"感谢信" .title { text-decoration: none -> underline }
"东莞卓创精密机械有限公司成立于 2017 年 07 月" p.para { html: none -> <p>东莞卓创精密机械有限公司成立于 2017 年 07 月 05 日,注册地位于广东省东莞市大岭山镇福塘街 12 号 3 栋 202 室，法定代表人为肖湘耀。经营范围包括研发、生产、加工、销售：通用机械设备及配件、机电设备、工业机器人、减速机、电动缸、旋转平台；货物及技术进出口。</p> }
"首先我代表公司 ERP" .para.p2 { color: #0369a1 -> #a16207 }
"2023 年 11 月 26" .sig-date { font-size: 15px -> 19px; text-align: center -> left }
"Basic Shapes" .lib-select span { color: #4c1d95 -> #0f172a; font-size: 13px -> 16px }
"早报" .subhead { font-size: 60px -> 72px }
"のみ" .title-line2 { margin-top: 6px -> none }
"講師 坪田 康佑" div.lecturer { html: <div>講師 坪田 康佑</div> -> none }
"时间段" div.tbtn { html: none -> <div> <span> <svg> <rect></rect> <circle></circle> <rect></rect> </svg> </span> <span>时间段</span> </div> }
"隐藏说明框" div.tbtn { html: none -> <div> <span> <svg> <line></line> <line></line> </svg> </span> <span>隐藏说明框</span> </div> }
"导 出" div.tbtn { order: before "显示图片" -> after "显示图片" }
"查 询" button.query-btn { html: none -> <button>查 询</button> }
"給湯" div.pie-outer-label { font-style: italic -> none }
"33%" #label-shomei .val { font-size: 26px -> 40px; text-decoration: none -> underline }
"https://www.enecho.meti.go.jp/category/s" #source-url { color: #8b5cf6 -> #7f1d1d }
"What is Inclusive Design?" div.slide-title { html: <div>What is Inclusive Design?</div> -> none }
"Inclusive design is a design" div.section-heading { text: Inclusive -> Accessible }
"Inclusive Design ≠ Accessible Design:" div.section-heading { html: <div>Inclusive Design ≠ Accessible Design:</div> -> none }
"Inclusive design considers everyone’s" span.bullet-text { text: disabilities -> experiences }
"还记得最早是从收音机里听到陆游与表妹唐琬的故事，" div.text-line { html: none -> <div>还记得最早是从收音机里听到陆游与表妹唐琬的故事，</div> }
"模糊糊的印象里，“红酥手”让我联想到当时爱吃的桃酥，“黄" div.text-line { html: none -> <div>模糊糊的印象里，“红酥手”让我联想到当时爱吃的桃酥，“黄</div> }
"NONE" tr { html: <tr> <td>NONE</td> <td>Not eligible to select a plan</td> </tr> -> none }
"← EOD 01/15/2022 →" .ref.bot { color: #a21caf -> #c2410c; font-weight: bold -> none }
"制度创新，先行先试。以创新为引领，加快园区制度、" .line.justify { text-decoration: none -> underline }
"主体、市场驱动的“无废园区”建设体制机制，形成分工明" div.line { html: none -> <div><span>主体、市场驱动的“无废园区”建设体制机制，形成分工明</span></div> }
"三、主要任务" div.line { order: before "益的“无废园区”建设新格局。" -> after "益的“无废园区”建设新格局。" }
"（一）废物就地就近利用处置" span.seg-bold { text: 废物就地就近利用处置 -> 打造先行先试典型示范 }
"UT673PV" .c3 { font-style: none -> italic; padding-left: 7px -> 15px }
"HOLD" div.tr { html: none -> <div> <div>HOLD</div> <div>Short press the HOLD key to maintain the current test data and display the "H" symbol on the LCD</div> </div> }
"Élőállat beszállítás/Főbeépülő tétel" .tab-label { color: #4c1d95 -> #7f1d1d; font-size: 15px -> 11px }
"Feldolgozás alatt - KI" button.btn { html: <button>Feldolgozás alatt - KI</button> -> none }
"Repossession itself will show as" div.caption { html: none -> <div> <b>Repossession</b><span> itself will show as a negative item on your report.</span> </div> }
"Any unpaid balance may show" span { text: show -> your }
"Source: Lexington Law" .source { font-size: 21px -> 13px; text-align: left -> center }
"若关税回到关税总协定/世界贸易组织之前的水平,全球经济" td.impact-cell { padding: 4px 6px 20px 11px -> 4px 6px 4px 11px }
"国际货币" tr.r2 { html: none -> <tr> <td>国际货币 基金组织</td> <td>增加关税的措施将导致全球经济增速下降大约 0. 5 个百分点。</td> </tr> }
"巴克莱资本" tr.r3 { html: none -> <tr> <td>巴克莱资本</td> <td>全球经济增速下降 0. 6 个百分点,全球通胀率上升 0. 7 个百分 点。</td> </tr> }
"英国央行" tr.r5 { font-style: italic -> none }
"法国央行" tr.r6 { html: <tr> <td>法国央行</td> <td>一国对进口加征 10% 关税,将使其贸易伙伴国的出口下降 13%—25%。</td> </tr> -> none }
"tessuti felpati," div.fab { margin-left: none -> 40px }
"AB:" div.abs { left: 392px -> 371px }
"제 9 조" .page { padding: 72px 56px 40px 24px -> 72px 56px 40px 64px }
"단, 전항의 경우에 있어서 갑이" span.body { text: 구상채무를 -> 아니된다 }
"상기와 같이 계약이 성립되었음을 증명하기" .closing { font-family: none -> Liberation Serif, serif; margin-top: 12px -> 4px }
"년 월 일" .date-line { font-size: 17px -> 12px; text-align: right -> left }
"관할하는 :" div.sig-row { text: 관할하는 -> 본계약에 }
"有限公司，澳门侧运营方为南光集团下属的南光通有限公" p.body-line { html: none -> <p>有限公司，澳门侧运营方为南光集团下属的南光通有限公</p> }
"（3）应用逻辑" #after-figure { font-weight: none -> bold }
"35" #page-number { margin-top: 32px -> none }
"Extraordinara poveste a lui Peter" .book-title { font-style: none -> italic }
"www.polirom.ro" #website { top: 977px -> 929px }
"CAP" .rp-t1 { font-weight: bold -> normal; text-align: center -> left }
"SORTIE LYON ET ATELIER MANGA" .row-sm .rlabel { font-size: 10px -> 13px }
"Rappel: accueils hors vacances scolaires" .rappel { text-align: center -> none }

*-*-*

#### [ACTIVITY]
Your task is to give the records above again, exactly.

#### [COMPLETED TASK]
"感谢信" .title { text-decoration: none -> underline }
"东莞卓创精密机械有限公司成立于 2017 年 07 月" p.para { html: none -> <p>东莞卓创精密机械有限公司成立于 2017 年 07 月 05 日,注册地位于广东省东莞市大岭山镇福塘街 12 号 3 栋 202 室，法定代表人为肖湘耀。经营范围包括研发、生产、加工、销售：通用机械设备及配件、机电设备、工业机器人、减速机、电动缸、旋转平台；货物及技术进出口。</p> }
"首先我代表公司 ERP" .para.p2 { color: #0369a1 -> #a16207 }
"2023 年 11 月 26" .sig-date { font-size: 15px -> 19px; text-align: center -> left }
"Basic Shapes" .lib-select span { color: #4c1d95 -> #0f172a; font-size: 13px -> 16px }
"早报" .subhead { font-size: 60px -> 72px }
"のみ" .title-line2 { margin-top: 6px -> none }
"講師 坪田 康佑" div.lecturer { html: <div>講師 坪田 康佑</div> -> none }
"时间段" div.tbtn { html: none -> <div> <span> <svg> <rect></rect> <circle></circle> <rect></rect> </svg> </span> <span>时间段</span> </div> }
"隐藏说明框" div.tbtn { html: none -> <div> <span> <svg> <line></line> <line></line> </svg> </span> <span>隐藏说明框</span> </div> }
"导 出" div.tbtn { order: before "显示图片" -> after "显示图片" }
"查 询" button.query-btn { html: none -> <button>查 询</button> }
"給湯" div.pie-outer-label { font-style: italic -> none }
"33%" #label-shomei .val { font-size: 26px -> 40px; text-decoration: none -> underline }
"https://www.enecho.meti.go.jp/category/s" #source-url { color: #8b5cf6 -> #7f1d1d }
"What is Inclusive Design?" div.slide-title { html: <div>What is Inclusive Design?</div> -> none }
"Inclusive design is a design" div.section-heading { text: Inclusive -> Accessible }
"Inclusive Design ≠ Accessible Design:" div.section-heading { html: <div>Inclusive Design ≠ Accessible Design:</div> -> none }
"Inclusive design considers everyone’s" span.bullet-text { text: disabilities -> experiences }
"还记得最早是从收音机里听到陆游与表妹唐琬的故事，" div.text-line { html: none -> <div>还记得最早是从收音机里听到陆游与表妹唐琬的故事，</div> }
"模糊糊的印象里，“红酥手”让我联想到当时爱吃的桃酥，“黄" div.text-line { html: none -> <div>模糊糊的印象里，“红酥手”让我联想到当时爱吃的桃酥，“黄</div> }
"NONE" tr { html: <tr> <td>NONE</td> <td>Not eligible to select a plan</td> </tr> -> none }
"← EOD 01/15/2022 →" .ref.bot { color: #a21caf -> #c2410c; font-weight: bold -> none }
"制度创新，先行先试。以创新为引领，加快园区制度、" .line.justify { text-decoration: none -> underline }
"主体、市场驱动的“无废园区”建设体制机制，形成分工明" div.line { html: none -> <div><span>主体、市场驱动的“无废园区”建设体制机制，形成分工明</span></div> }
"三、主要任务" div.line { order: before "益的“无废园区”建设新格局。" -> after "益的“无废园区”建设新格局。" }
"（一）废物就地就近利用处置" span.seg-bold { text: 废物就地就近利用处置 -> 打造先行先试典型示范 }
"UT673PV" .c3 { font-style: none -> italic; padding-left: 7px -> 15px }
"HOLD" div.tr { html: none -> <div> <div>HOLD</div> <div>Short press the HOLD key to maintain the current test data and display the "H" symbol on the LCD</div> </div> }
"Élőállat beszállítás/Főbeépülő tétel" .tab-label { color: #4c1d95 -> #7f1d1d; font-size: 15px -> 11px }
"Feldolgozás alatt - KI" button.btn { html: <button>Feldolgozás alatt - KI</button> -> none }
"Repossession itself will show as" div.caption { html: none -> <div> <b>Repossession</b><span> itself will show as a negative item on your report.</span> </div> }
"Any unpaid balance may show" span { text: show -> your }
"Source: Lexington Law" .source { font-size: 21px -> 13px; text-align: left -> center }
"若关税回到关税总协定/世界贸易组织之前的水平,全球经济" td.impact-cell { padding: 4px 6px 20px 11px -> 4px 6px 4px 11px }
"国际货币" tr.r2 { html: none -> <tr> <td>国际货币 基金组织</td> <td>增加关税的措施将导致全球经济增速下降大约 0. 5 个百分点。</td> </tr> }
"巴克莱资本" tr.r3 { html: none -> <tr> <td>巴克莱资本</td> <td>全球经济增速下降 0. 6 个百分点,全球通胀率上升 0. 7 个百分 点。</td> </tr> }
"英国央行" tr.r5 { font-style: italic -> none }
"法国央行" tr.r6 { html: <tr> <td>法国央行</td> <td>一国对进口加征 10% 关税,将使其贸易伙伴国的出口下降 13%—25%。</td> </tr> -> none }
"tessuti felpati," div.fab { margin-left: none -> 40px }
"AB:" div.abs { left: 392px -> 371px }
"제 9 조" .page { padding: 72px 56px 40px 24px -> 72px 56px 40px 64px }
"단, 전항의 경우에 있어서 갑이" span.body { text: 구상채무를 -> 아니된다 }
"상기와 같이 계약이 성립되었음을 증명하기" .closing { font-family: none -> Liberation Serif, serif; margin-top: 12px -> 4px }
"년 월 일" .date-line { font-size: 17px -> 12px; text-align: right -> left }
"관할하는 :" div.sig-row { text: 관할하는 -> 본계약에 }
"有限公司，澳门侧运营方为南光集团下属的南光通有限公" p.body-line { html: none -> <p>有限公司，澳门侧运营方为南光集团下属的南光通有限公</p> }
"（3）应用逻辑" #after-figure { font-weight: none -> bold }
"35" #page-number { margin-top: 32px -> none }
"Extraordinara poveste a lui Peter" .book-title { font-style: none -> italic }
"www.polirom.ro" #website { top: 977px -> 929px }
"CAP" .rp-t1 { font-weight: bold -> normal; text-align: center -> left }
"SORTIE LYON ET ATELIER MANGA" .row-sm .rlabel { font-size: 10px -> 13px }
"Rappel: accueils hors vacances scolaires" .rappel { text-align: center -> none }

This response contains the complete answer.